The study used descriptive and cross-sectional survey design. Data were obtained from 300 employees of the selected organizations in Ghana and analyzed by using descriptive statistics, correlational and hierarchical regression techniques.
The results indicate that there is a significant relationship between PDC and WI, and such relationship is moderated by gender. The study also revealed that high PDC is the prevailing culture in the organizations surveyed, indicating low tendency of reporting corporate wrongdoing. However, the result of the moderation analysis indicates being a female worker in a PDC has a stronger influence on WI than being a male.

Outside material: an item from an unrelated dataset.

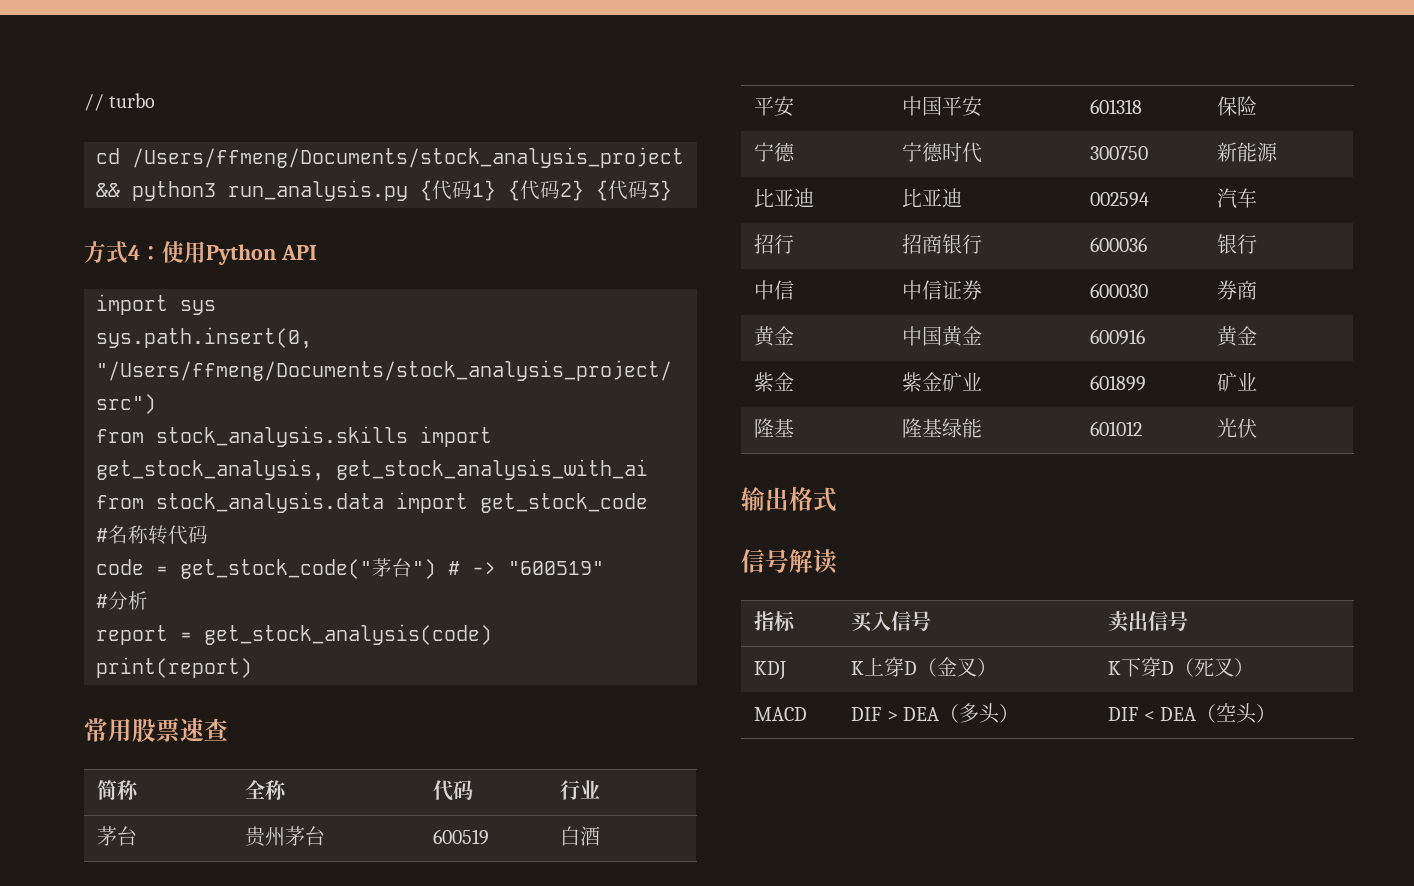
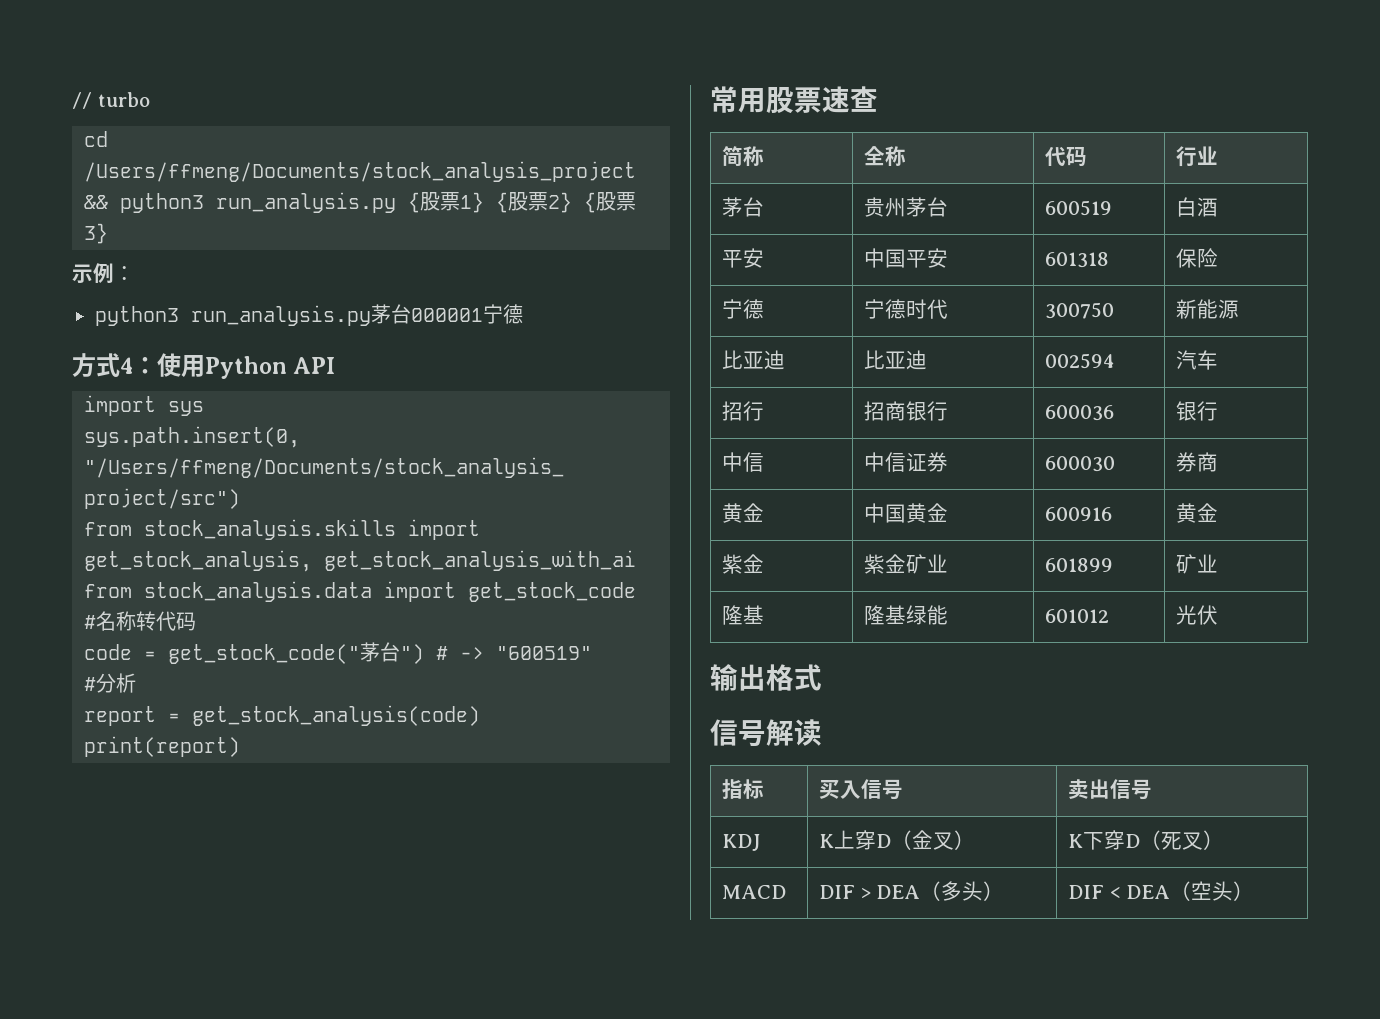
- cd /Users/ffmeng/Documents/stock_analysis_project && python3 run_analysis.py {代码1} {代码2} {代码3}
+ cd /Users/ffmeng/Documents/stock_analysis_project && python3 run_analysis.py {股票1} {股票2} {股票3}
+ 示例：
+ python3 run_analysis.py茅台000001宁德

Additionally, whistleblowers are likely to report their coworkers than leaders in high PDC organizations, but they are rather likely to report their leaders than coworkers in low PDC organizations.
This paper makes a significant contribution to the existing whistleblowing literature by establishing how gender moderates the influence of organizational culture on whistleblowing and recommends how to improve organizational ethos to facilitate whistleblowing in high-power distance societies.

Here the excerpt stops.